▶ **PROBLEM REQUIREMENTS**:
Each record that follows must be given again without alteration.
RECORDS FOR THE TASK below:
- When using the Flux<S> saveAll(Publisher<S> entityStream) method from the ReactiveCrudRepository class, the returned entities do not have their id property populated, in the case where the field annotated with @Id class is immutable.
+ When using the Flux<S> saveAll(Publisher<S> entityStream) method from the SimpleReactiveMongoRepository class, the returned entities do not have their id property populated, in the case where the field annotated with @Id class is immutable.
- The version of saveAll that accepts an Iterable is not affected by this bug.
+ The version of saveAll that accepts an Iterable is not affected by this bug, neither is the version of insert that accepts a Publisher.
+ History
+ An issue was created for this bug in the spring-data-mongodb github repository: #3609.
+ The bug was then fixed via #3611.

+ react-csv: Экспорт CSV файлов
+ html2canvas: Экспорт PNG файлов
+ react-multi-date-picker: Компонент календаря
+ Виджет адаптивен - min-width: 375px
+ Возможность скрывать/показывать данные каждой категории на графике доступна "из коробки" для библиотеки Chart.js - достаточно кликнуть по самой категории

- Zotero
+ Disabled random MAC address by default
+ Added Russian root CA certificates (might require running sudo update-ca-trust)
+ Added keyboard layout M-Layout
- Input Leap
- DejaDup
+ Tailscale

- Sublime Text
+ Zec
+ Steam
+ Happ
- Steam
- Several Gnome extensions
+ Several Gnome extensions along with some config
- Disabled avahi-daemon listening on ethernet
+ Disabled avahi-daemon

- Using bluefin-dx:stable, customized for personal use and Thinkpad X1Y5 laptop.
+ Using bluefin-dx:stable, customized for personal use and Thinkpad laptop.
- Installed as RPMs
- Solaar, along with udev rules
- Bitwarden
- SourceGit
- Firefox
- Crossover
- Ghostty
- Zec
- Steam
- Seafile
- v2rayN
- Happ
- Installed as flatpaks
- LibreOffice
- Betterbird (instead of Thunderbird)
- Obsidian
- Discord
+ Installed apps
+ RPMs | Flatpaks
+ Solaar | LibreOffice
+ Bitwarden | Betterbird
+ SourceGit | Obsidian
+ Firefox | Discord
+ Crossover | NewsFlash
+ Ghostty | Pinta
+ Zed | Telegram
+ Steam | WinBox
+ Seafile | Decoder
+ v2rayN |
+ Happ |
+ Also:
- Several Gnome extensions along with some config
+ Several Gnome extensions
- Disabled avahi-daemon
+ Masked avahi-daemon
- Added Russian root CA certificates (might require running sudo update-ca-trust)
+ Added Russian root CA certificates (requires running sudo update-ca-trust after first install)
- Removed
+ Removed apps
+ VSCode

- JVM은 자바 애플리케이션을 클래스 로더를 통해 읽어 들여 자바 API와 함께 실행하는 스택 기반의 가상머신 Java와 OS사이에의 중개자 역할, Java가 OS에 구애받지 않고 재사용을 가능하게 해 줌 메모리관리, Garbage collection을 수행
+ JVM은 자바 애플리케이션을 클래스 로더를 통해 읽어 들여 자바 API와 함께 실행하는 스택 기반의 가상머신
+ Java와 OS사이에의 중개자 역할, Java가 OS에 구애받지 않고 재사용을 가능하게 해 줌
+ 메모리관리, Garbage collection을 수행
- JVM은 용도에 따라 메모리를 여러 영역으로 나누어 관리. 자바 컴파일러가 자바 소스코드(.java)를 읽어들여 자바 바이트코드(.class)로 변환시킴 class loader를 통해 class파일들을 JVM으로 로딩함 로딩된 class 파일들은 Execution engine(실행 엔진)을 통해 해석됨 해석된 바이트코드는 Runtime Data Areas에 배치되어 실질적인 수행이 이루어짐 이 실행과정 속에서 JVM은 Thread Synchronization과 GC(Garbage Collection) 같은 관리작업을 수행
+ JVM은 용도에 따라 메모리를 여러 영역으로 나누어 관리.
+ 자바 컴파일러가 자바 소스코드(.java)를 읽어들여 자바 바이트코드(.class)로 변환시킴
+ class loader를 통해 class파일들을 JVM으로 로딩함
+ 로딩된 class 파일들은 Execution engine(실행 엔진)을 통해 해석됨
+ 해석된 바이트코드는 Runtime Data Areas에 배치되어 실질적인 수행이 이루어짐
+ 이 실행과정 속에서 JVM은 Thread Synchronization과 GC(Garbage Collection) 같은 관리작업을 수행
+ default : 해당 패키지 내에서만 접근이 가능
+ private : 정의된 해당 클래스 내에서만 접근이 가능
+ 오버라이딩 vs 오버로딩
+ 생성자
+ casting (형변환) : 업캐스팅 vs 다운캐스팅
End of RECORDS FOR THE TASK.
▶ **RESPONSE TO THIS TASK**:
- When using the Flux<S> saveAll(Publisher<S> entityStream) method from the ReactiveCrudRepository class, the returned entities do not have their id property populated, in the case where the field annotated with @Id class is immutable.
+ When using the Flux<S> saveAll(Publisher<S> entityStream) method from the SimpleReactiveMongoRepository class, the returned entities do not have their id property populated, in the case where the field annotated with @Id class is immutable.
- The version of saveAll that accepts an Iterable is not affected by this bug.
+ The version of saveAll that accepts an Iterable is not affected by this bug, neither is the version of insert that accepts a Publisher.
+ History
+ An issue was created for this bug in the spring-data-mongodb github repository: #3609.
+ The bug was then fixed via #3611.

+ react-csv: Экспорт CSV файлов
+ html2canvas: Экспорт PNG файлов
+ react-multi-date-picker: Компонент календаря
+ Виджет адаптивен - min-width: 375px
+ Возможность скрывать/показывать данные каждой категории на графике доступна "из коробки" для библиотеки Chart.js - достаточно кликнуть по самой категории

- Zotero
+ Disabled random MAC address by default
+ Added Russian root CA certificates (might require running sudo update-ca-trust)
+ Added keyboard layout M-Layout
- Input Leap
- DejaDup
+ Tailscale

- Sublime Text
+ Zec
+ Steam
+ Happ
- Steam
- Several Gnome extensions
+ Several Gnome extensions along with some config
- Disabled avahi-daemon listening on ethernet
+ Disabled avahi-daemon

- Using bluefin-dx:stable, customized for personal use and Thinkpad X1Y5 laptop.
+ Using bluefin-dx:stable, customized for personal use and Thinkpad laptop.
- Installed as RPMs
- Solaar, along with udev rules
- Bitwarden
- SourceGit
- Firefox
- Crossover
- Ghostty
- Zec
- Steam
- Seafile
- v2rayN
- Happ
- Installed as flatpaks
- LibreOffice
- Betterbird (instead of Thunderbird)
- Obsidian
- Discord
+ Installed apps
+ RPMs | Flatpaks
+ Solaar | LibreOffice
+ Bitwarden | Betterbird
+ SourceGit | Obsidian
+ Firefox | Discord
+ Crossover | NewsFlash
+ Ghostty | Pinta
+ Zed | Telegram
+ Steam | WinBox
+ Seafile | Decoder
+ v2rayN |
+ Happ |
+ Also:
- Several Gnome extensions along with some config
+ Several Gnome extensions
- Disabled avahi-daemon
+ Masked avahi-daemon
- Added Russian root CA certificates (might require running sudo update-ca-trust)
+ Added Russian root CA certificates (requires running sudo update-ca-trust after first install)
- Removed
+ Removed apps
+ VSCode

- JVM은 자바 애플리케이션을 클래스 로더를 통해 읽어 들여 자바 API와 함께 실행하는 스택 기반의 가상머신 Java와 OS사이에의 중개자 역할, Java가 OS에 구애받지 않고 재사용을 가능하게 해 줌 메모리관리, Garbage collection을 수행
+ JVM은 자바 애플리케이션을 클래스 로더를 통해 읽어 들여 자바 API와 함께 실행하는 스택 기반의 가상머신
+ Java와 OS사이에의 중개자 역할, Java가 OS에 구애받지 않고 재사용을 가능하게 해 줌
+ 메모리관리, Garbage collection을 수행
- JVM은 용도에 따라 메모리를 여러 영역으로 나누어 관리. 자바 컴파일러가 자바 소스코드(.java)를 읽어들여 자바 바이트코드(.class)로 변환시킴 class loader를 통해 class파일들을 JVM으로 로딩함 로딩된 class 파일들은 Execution engine(실행 엔진)을 통해 해석됨 해석된 바이트코드는 Runtime Data Areas에 배치되어 실질적인 수행이 이루어짐 이 실행과정 속에서 JVM은 Thread Synchronization과 GC(Garbage Collection) 같은 관리작업을 수행
+ JVM은 용도에 따라 메모리를 여러 영역으로 나누어 관리.
+ 자바 컴파일러가 자바 소스코드(.java)를 읽어들여 자바 바이트코드(.class)로 변환시킴
+ class loader를 통해 class파일들을 JVM으로 로딩함
+ 로딩된 class 파일들은 Execution engine(실행 엔진)을 통해 해석됨
+ 해석된 바이트코드는 Runtime Data Areas에 배치되어 실질적인 수행이 이루어짐
+ 이 실행과정 속에서 JVM은 Thread Synchronization과 GC(Garbage Collection) 같은 관리작업을 수행
+ default : 해당 패키지 내에서만 접근이 가능
+ private : 정의된 해당 클래스 내에서만 접근이 가능
+ 오버라이딩 vs 오버로딩
+ 생성자
+ casting (형변환) : 업캐스팅 vs 다운캐스팅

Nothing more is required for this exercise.